● ABOUT THIS TASK:
From the listing below, reproduce exactly the lines starting with the one with "[268,663,373,679] app_name ->" and going on through the one with "[584,245,681,258] dev_app_name ->", both ends kept. No picture is copied.

● INPUT:
=== Section Start ===
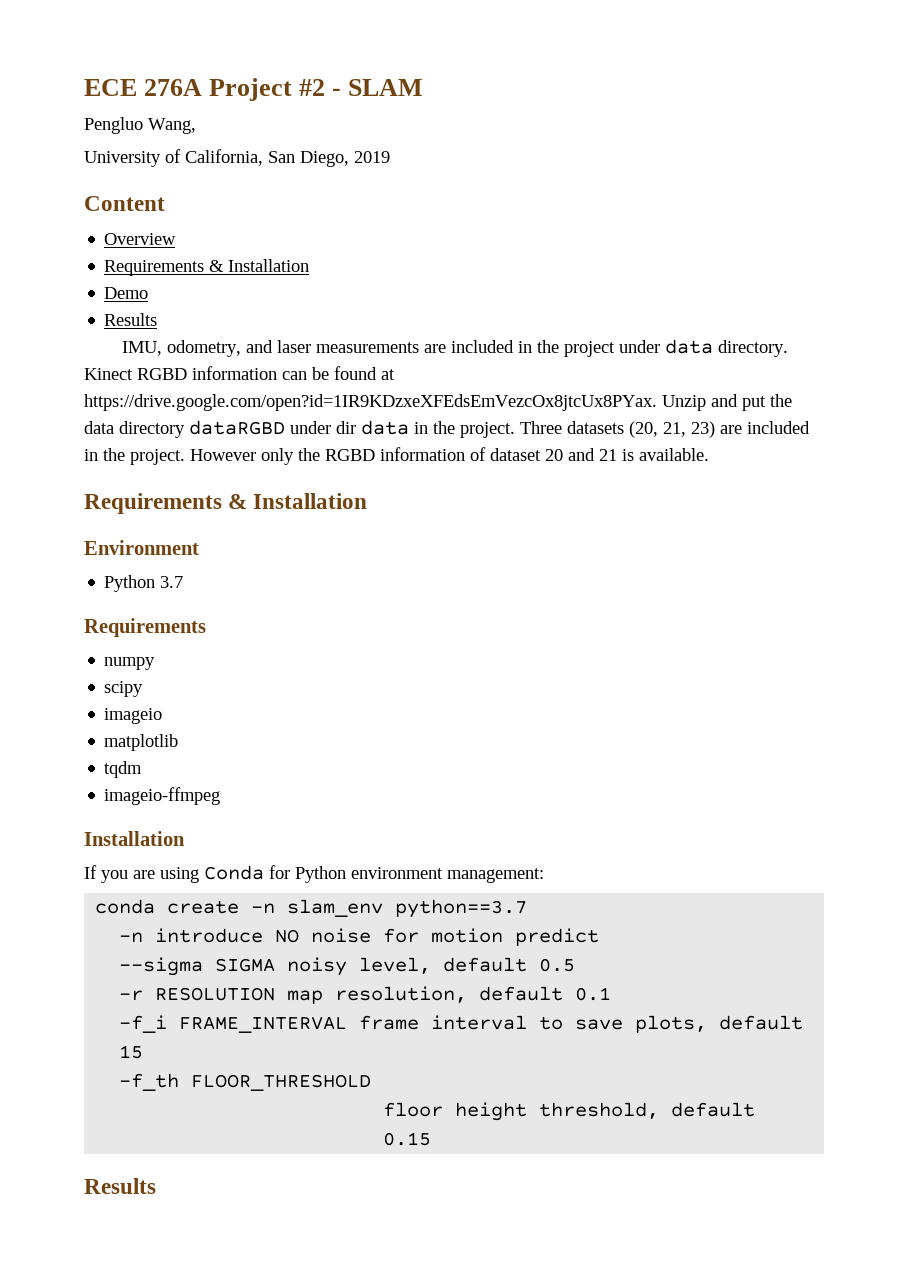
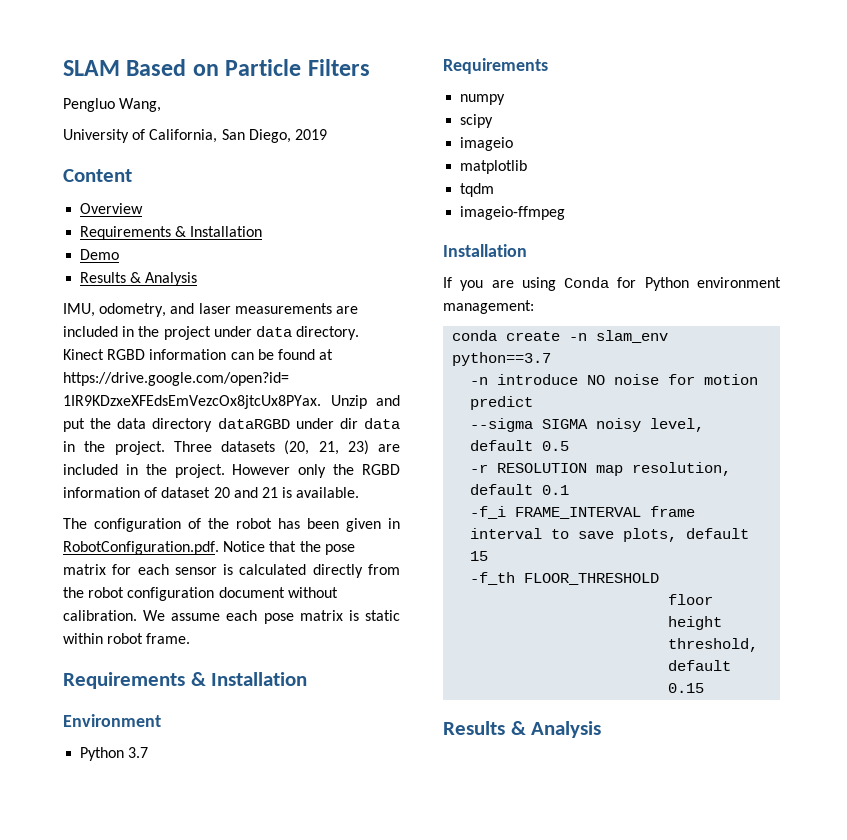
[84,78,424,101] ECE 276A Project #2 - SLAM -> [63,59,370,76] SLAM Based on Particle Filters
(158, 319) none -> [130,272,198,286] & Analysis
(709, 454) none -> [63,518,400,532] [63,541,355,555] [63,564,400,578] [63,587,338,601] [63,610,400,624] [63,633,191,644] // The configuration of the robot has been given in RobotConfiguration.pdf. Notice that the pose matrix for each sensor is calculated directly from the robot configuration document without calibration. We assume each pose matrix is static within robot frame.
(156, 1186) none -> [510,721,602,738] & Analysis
=== Section End ===
=== Section Start ===
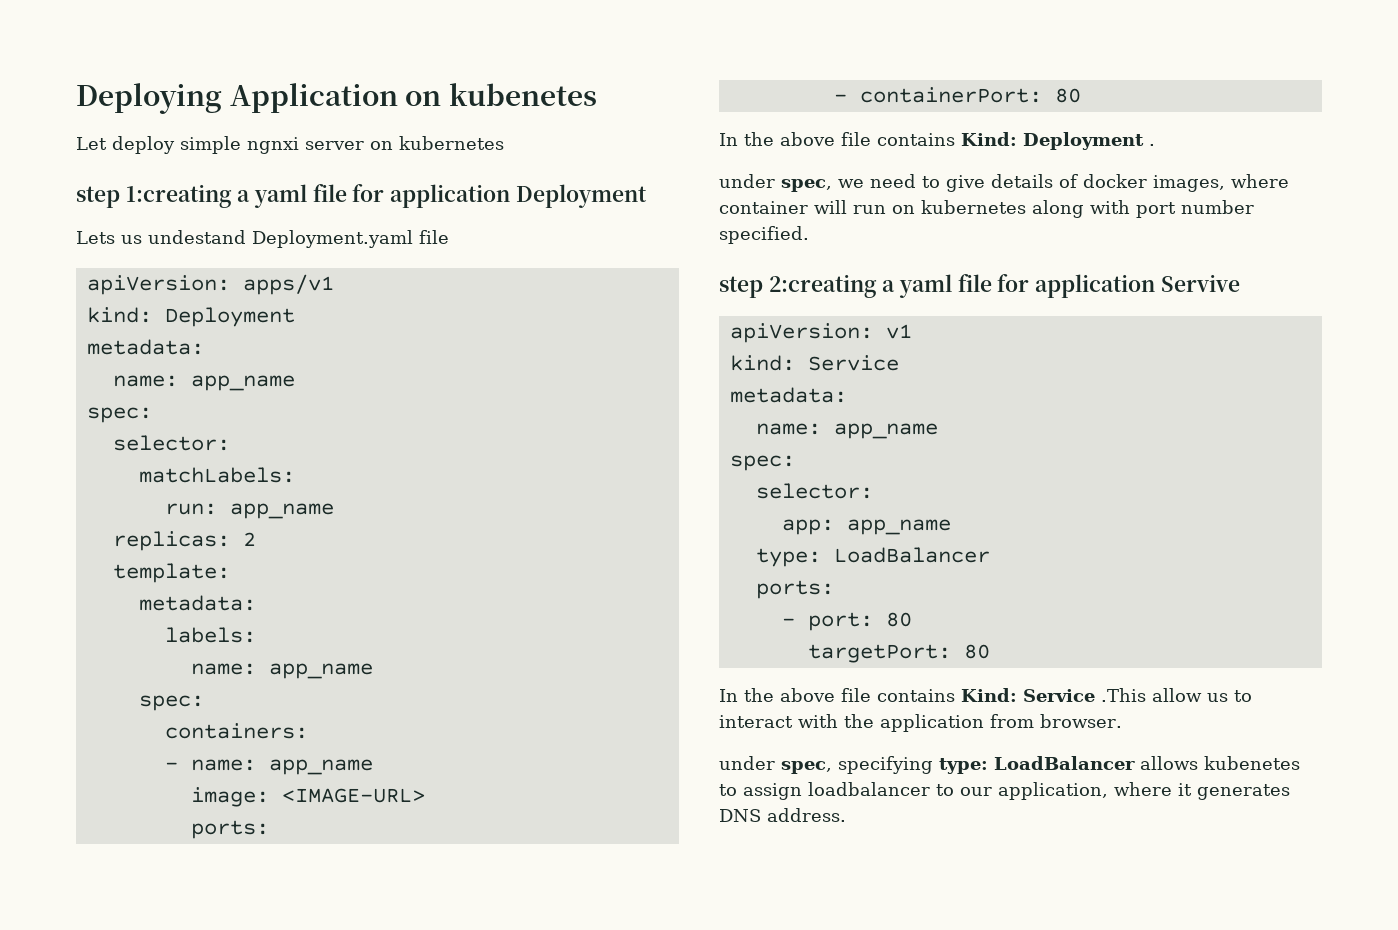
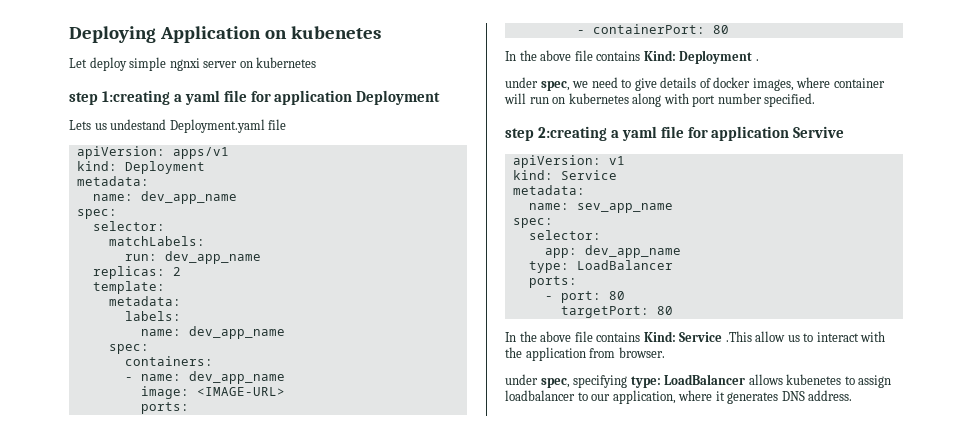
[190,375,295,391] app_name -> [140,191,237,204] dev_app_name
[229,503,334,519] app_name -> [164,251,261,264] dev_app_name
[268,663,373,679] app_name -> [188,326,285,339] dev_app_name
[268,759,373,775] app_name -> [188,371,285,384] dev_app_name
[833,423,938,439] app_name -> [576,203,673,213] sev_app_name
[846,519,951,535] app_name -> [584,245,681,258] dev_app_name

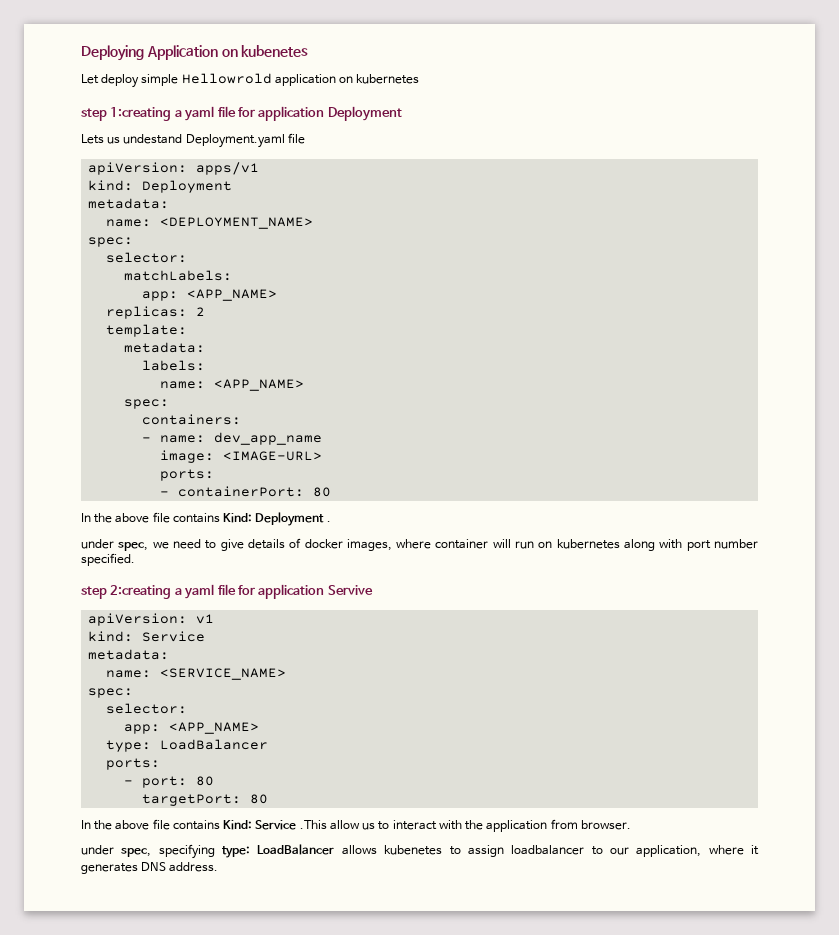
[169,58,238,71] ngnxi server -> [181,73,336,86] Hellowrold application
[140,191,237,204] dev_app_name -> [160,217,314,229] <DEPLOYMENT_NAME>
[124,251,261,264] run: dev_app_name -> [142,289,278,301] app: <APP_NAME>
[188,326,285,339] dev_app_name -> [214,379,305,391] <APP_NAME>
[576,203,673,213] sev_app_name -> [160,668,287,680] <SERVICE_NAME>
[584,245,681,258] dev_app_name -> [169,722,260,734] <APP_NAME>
=== Section End ===
● YOUR RESPONSE:
[268,663,373,679] app_name -> [188,326,285,339] dev_app_name
[268,759,373,775] app_name -> [188,371,285,384] dev_app_name
[833,423,938,439] app_name -> [576,203,673,213] sev_app_name
[846,519,951,535] app_name -> [584,245,681,258] dev_app_name

[169,58,238,71] ngnxi server -> [181,73,336,86] Hellowrold application
[140,191,237,204] dev_app_name -> [160,217,314,229] <DEPLOYMENT_NAME>
[124,251,261,264] run: dev_app_name -> [142,289,278,301] app: <APP_NAME>
[188,326,285,339] dev_app_name -> [214,379,305,391] <APP_NAME>
[576,203,673,213] sev_app_name -> [160,668,287,680] <SERVICE_NAME>
[584,245,681,258] dev_app_name -> [169,722,260,734] <APP_NAME>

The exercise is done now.